The Bilerico Project keeps on getting results! On Sunday I complained that Dan Savage wouldn't even explain why marriage is the most "meaningful" right a gay person can have, and yesterday he took to The Slog to defend the issue. Read his full explanation about why marriage is the most we can hope for; while I find his narrow operating definition of "rights" counterproductive to the best interests of our community, I'm glad that someone's actually willing to engage this argument. (My expectations for substantive discussion in gaystream culture are really that low.)
One thing from Savage's response does stand out:
And that whole only-A-gays-care-about-marriage/poor-black-queers-don't-care-about-marriage line you're pushing is complete and total bullshit.
Did I bring up race at all in my complaint on Sunday? I actually thought I was leaving myself open to the accusation that I was white-washing the argument. I admit I've been more and more loathe to bring up race in discussions of political ideology this past year, especially with liberals going crazy with mocking conservatives'/the Tea Party's/Republicans' racial inclusiveness while praising their own racial greatness (which usually isn't that great).
Even weirder is that the statement above links a short post from 2010 with a photo of a black, lesbian couple in DC who had just gotten married. Savage implies that they're not "wealthy" (in 2011 he calls them "poor"), even though I don't see anything that shows their income.
Is this couple actually "poor," as Savage says they are? Unless he knows something about them that we don't, there's simply no way of knowing.
Unless, of course, one assumes that everyone who is black is poor. Since my original complaint wasn't even about class and race but about democracy and ideology, I'd also have to make more assumptions about this couple's political ideology and their relationship to LGBT politics than I'd be comfortable with based on a photo and a caption, even if that photo includes an HRC sticker.
And it should go without saying: finding two black women who agree with a white man doesn't mean that power is distributed evenly throughout the LGBTQ community. That two black lesbians and one white gay man, in a country of 310,000,000 people, agree on something proves very little. Read in the best possible light, the argument is a non-sequitur.

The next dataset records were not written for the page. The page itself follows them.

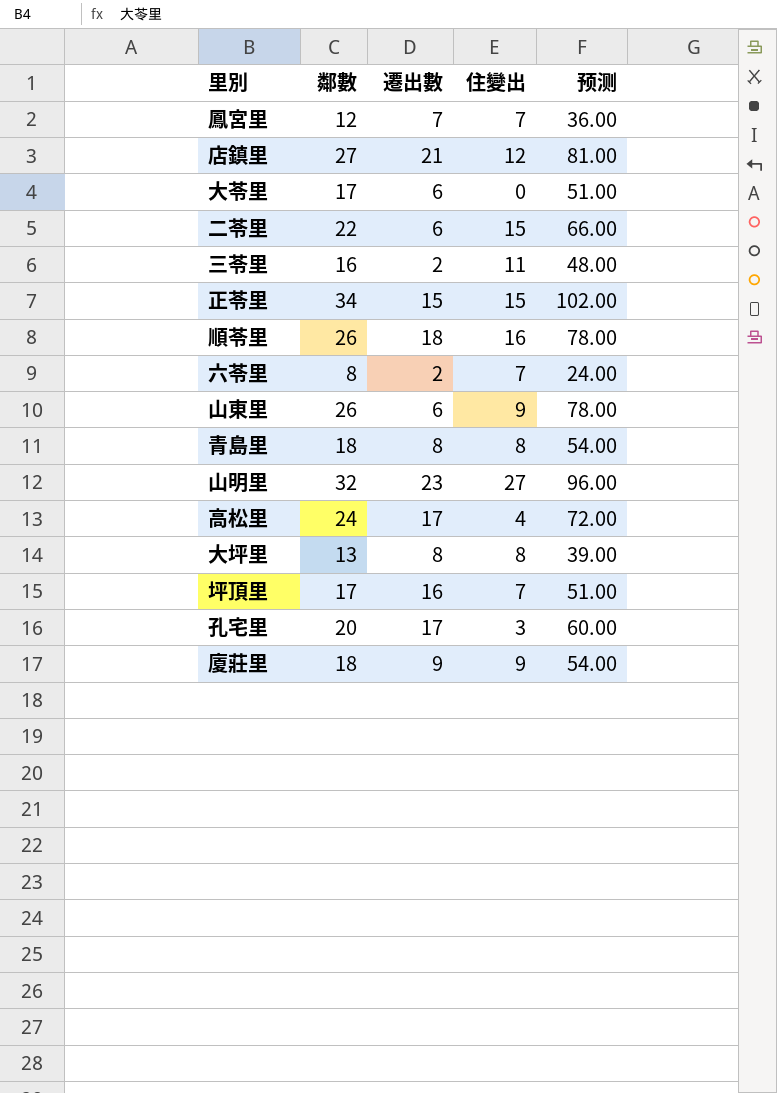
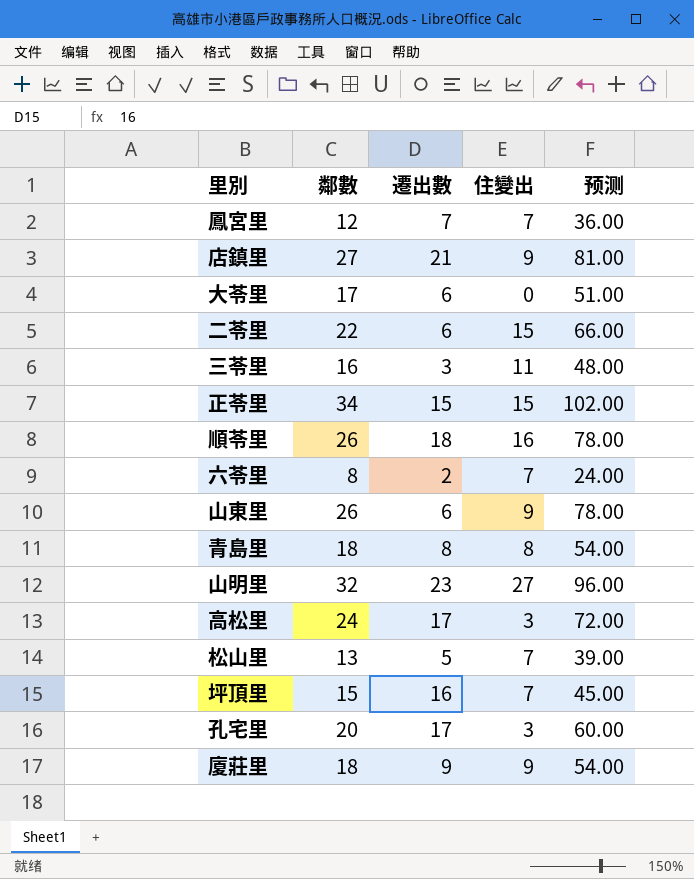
row 大坪里: 13 | 8 | 8 | 39.00 -> none
店鎮里 | 住變出: 12 -> 9
三苓里 | 遷出數: 2 -> 3
高松里 | 住變出: 4 -> 3
row 松山里: none -> 13 | 5 | 7 | 39.00
坪頂里 | 鄰數: 17 -> 15
坪頂里 | 预测: 51.00 -> 45.00

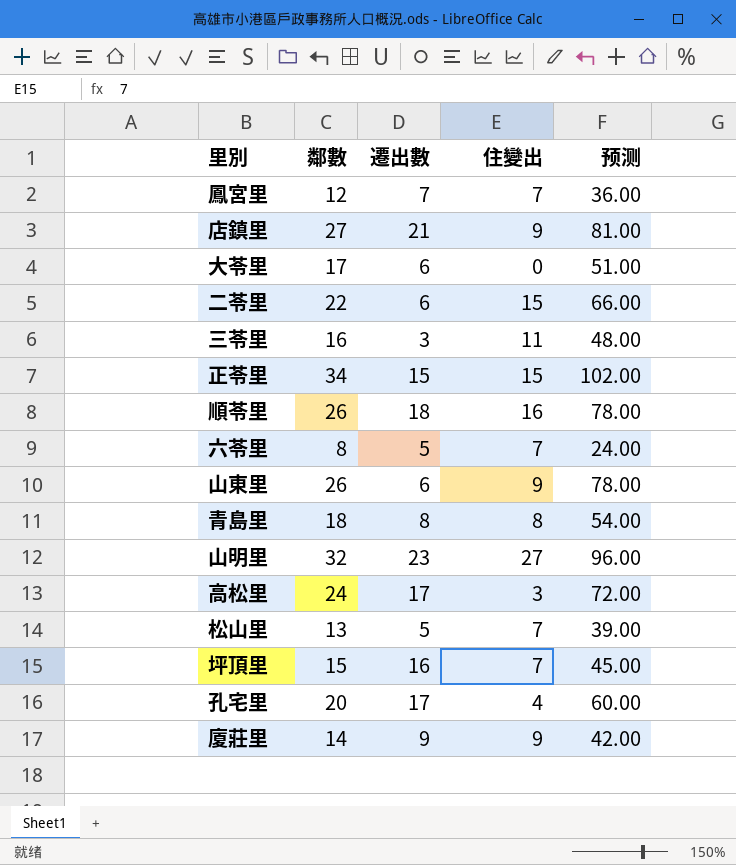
六苓里 | 遷出數: 2 -> 5
孔宅里 | 住變出: 3 -> 4
廈莊里 | 鄰數: 18 -> 14
廈莊里 | 预测: 54.00 -> 42.00

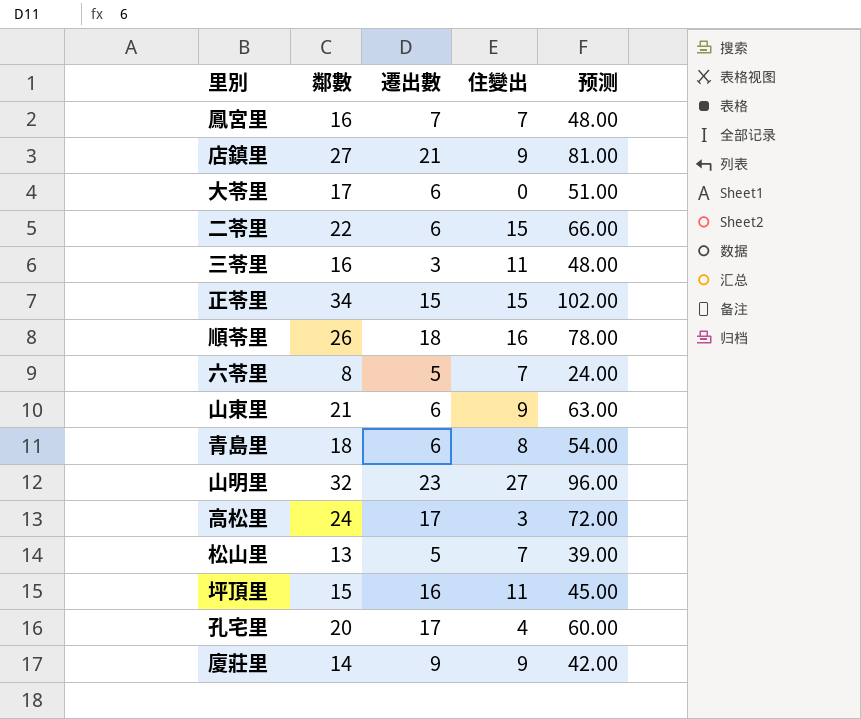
鳳宮里 | 鄰數: 12 -> 16
鳳宮里 | 预测: 36.00 -> 48.00
山東里 | 鄰數: 26 -> 21
山東里 | 预测: 78.00 -> 63.00
青島里 | 遷出數: 8 -> 6
坪頂里 | 住變出: 7 -> 11

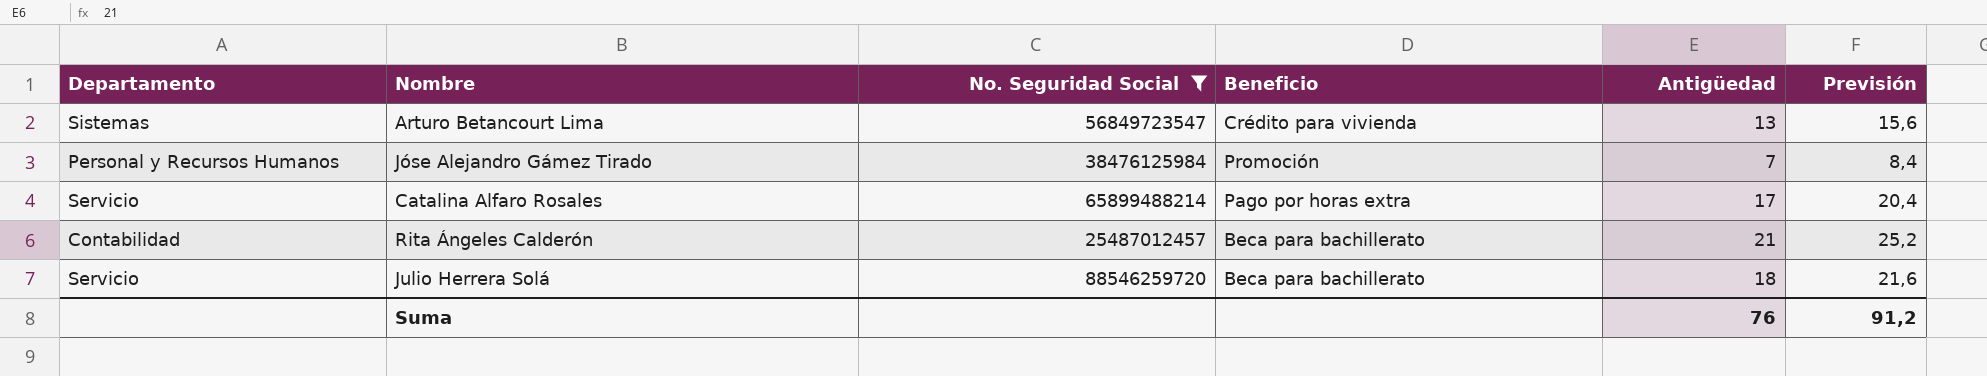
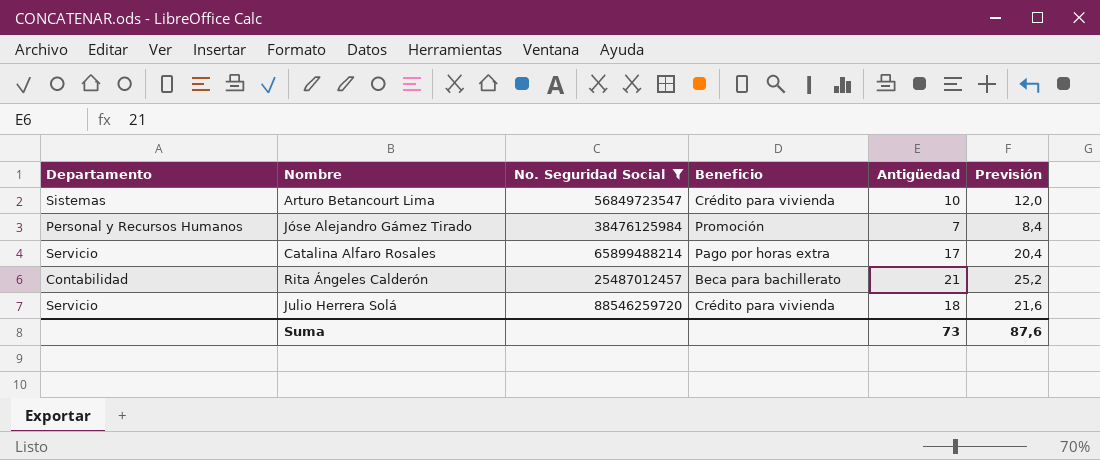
Arturo Betancourt Lima | Antigüedad: 13 -> 10
Arturo Betancourt Lima | Previsión: 15,6 -> 12,0
Julio Herrera Solá | Beneficio: Beca para bachillerato -> Crédito para vivienda
Suma | Antigüedad: 76 -> 73
Suma | Previsión: 91,2 -> 87,6

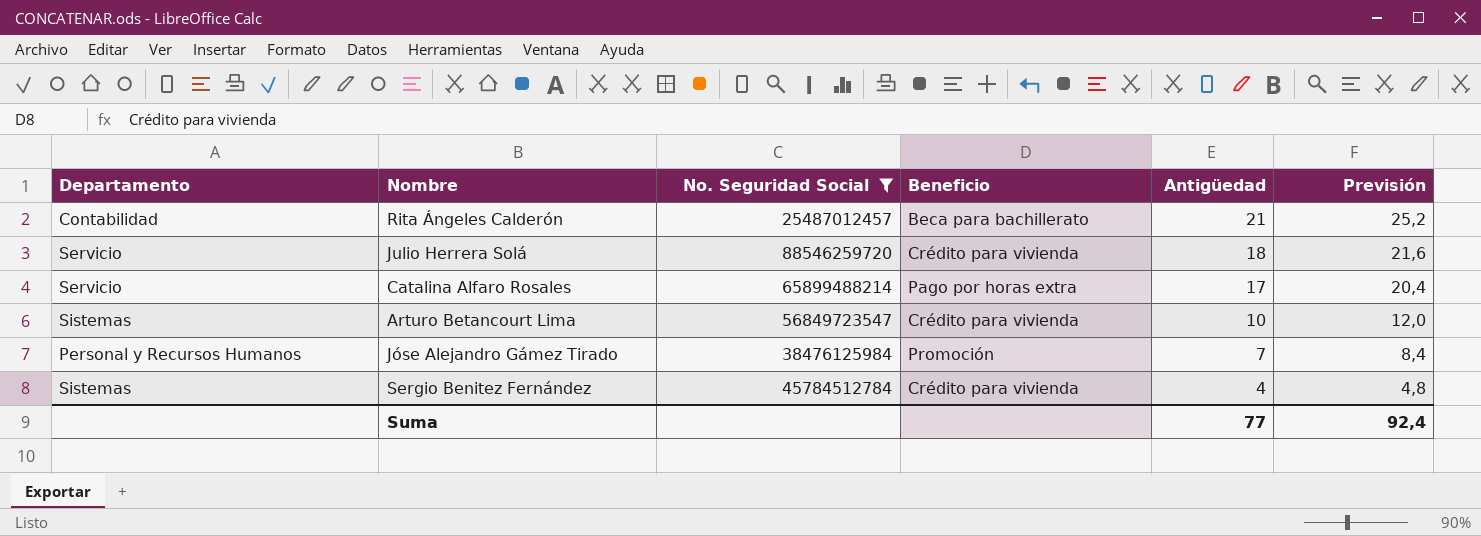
row order: none -> Antigüedad descending
row Sergio Benitez Fernández: none -> Sistemas | 45784512784 | Crédito para vivienda | 4 | 4,8
Suma | Antigüedad: 73 -> 77
Suma | Previsión: 87,6 -> 92,4

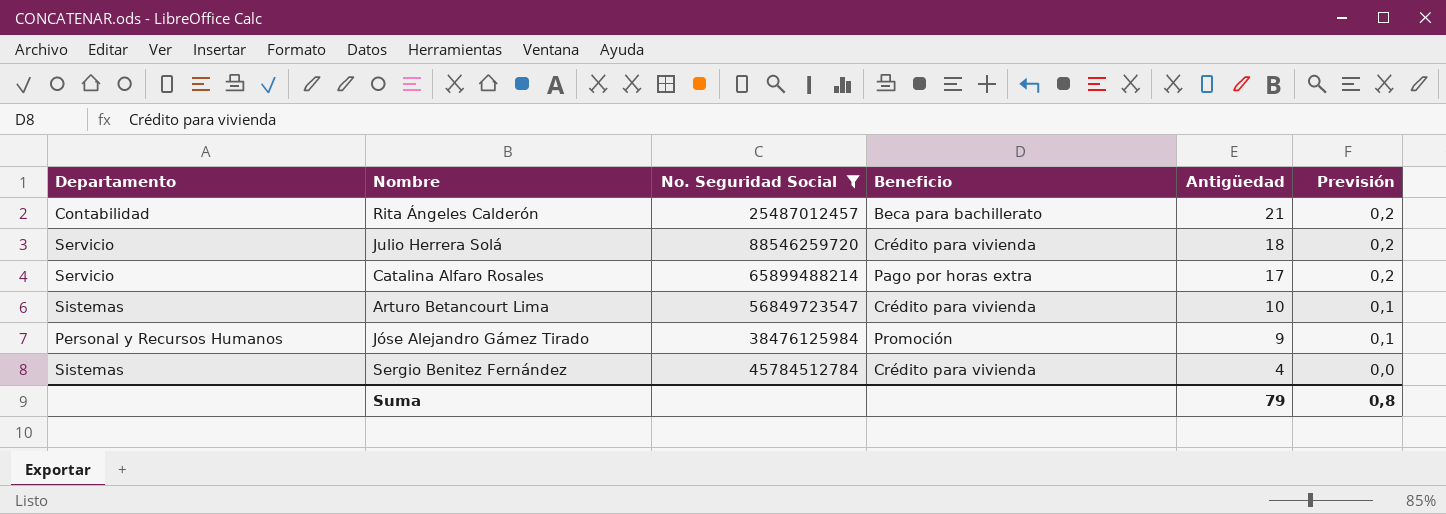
column Previsión | formula: [Antigüedad] * 1,2 -> [Antigüedad] * 0,01
Jóse Alejandro Gámez Tirado | Antigüedad: 7 -> 9
Suma | Antigüedad: 77 -> 79
Suma | Previsión: 92,4 -> 0,8

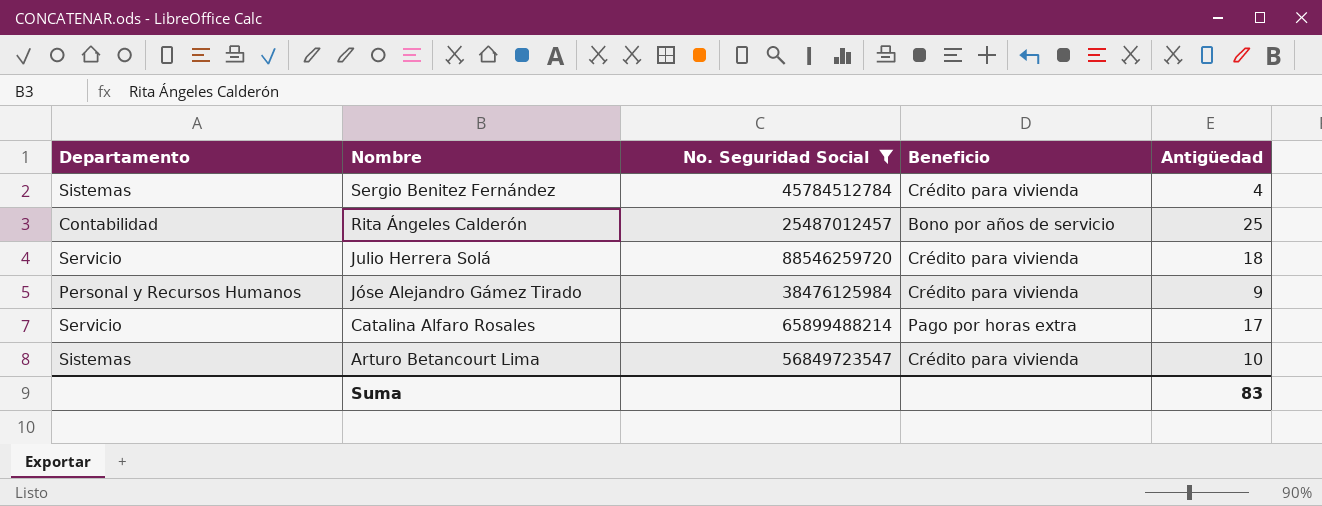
row order: Antigüedad descending -> Nombre descending
column Previsión | formula: [Antigüedad] * 0,01 -> none
Rita Ángeles Calderón | Beneficio: Beca para bachillerato -> Bono por años de servicio
Rita Ángeles Calderón | Antigüedad: 21 -> 25
Jóse Alejandro Gámez Tirado | Beneficio: Promoción -> Crédito para vivienda
Suma | Antigüedad: 79 -> 83

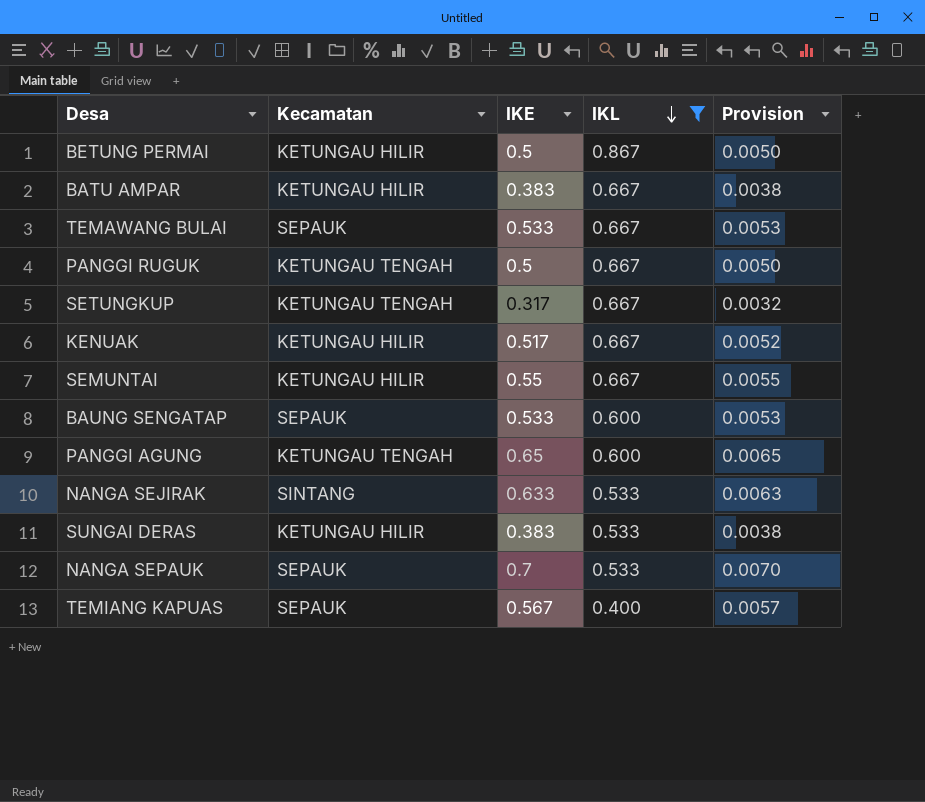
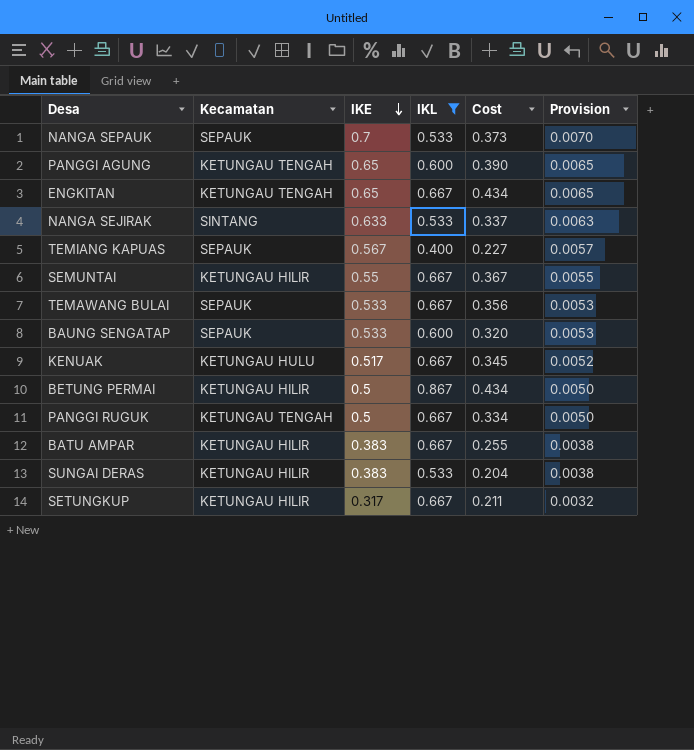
row order: IKL descending -> IKE descending
column Cost | formula: none -> [IKE] * [IKL]
row ENGKITAN: none -> KETUNGAU TENGAH | 0.65 | 0.667 | 0.434 | 0.0065
KENUAK | Kecamatan: KETUNGAU HILIR -> KETUNGAU HULU
SETUNGKUP | Kecamatan: KETUNGAU TENGAH -> KETUNGAU HILIR

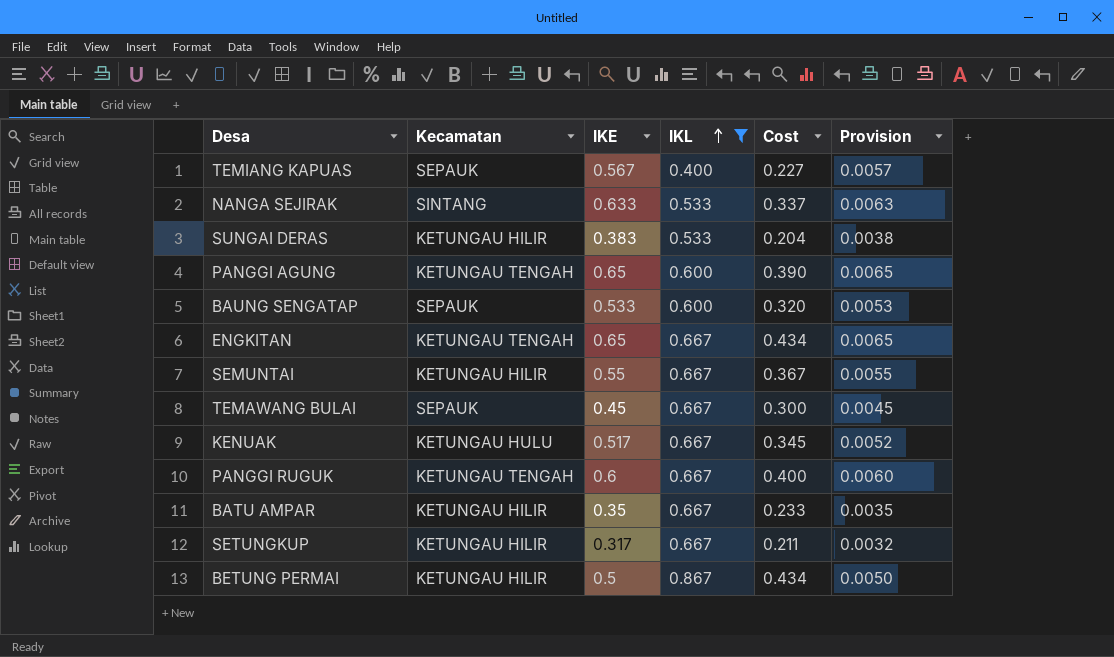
row order: IKE descending -> IKL ascending
row NANGA SEPAUK: SEPAUK | 0.7 | 0.533 | 0.373 | 0.0070 -> none
TEMAWANG BULAI | IKE: 0.533 -> 0.45
TEMAWANG BULAI | Cost: 0.356 -> 0.300
TEMAWANG BULAI | Provision: 0.0053 -> 0.0045
PANGGI RUGUK | IKE: 0.5 -> 0.6
PANGGI RUGUK | Cost: 0.334 -> 0.400
PANGGI RUGUK | Provision: 0.0050 -> 0.0060
BATU AMPAR | IKE: 0.383 -> 0.35
BATU AMPAR | Cost: 0.255 -> 0.233
BATU AMPAR | Provision: 0.0038 -> 0.0035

Some people get in the NY Times and these people get in for certain reasons that ensure that certain, other arguments never make it into the NY Times. It's not a reason to begrudge anyone for having a certain opinion or platform, but it should make us question how we come to various pseudo-consensuses within the LGBT community.
Which is why I consider it a win at the point where Savage explained why marriage is the "most meaningful right" a gay person can get: the usual way gaystream culture excludes the left is to simply ignore it.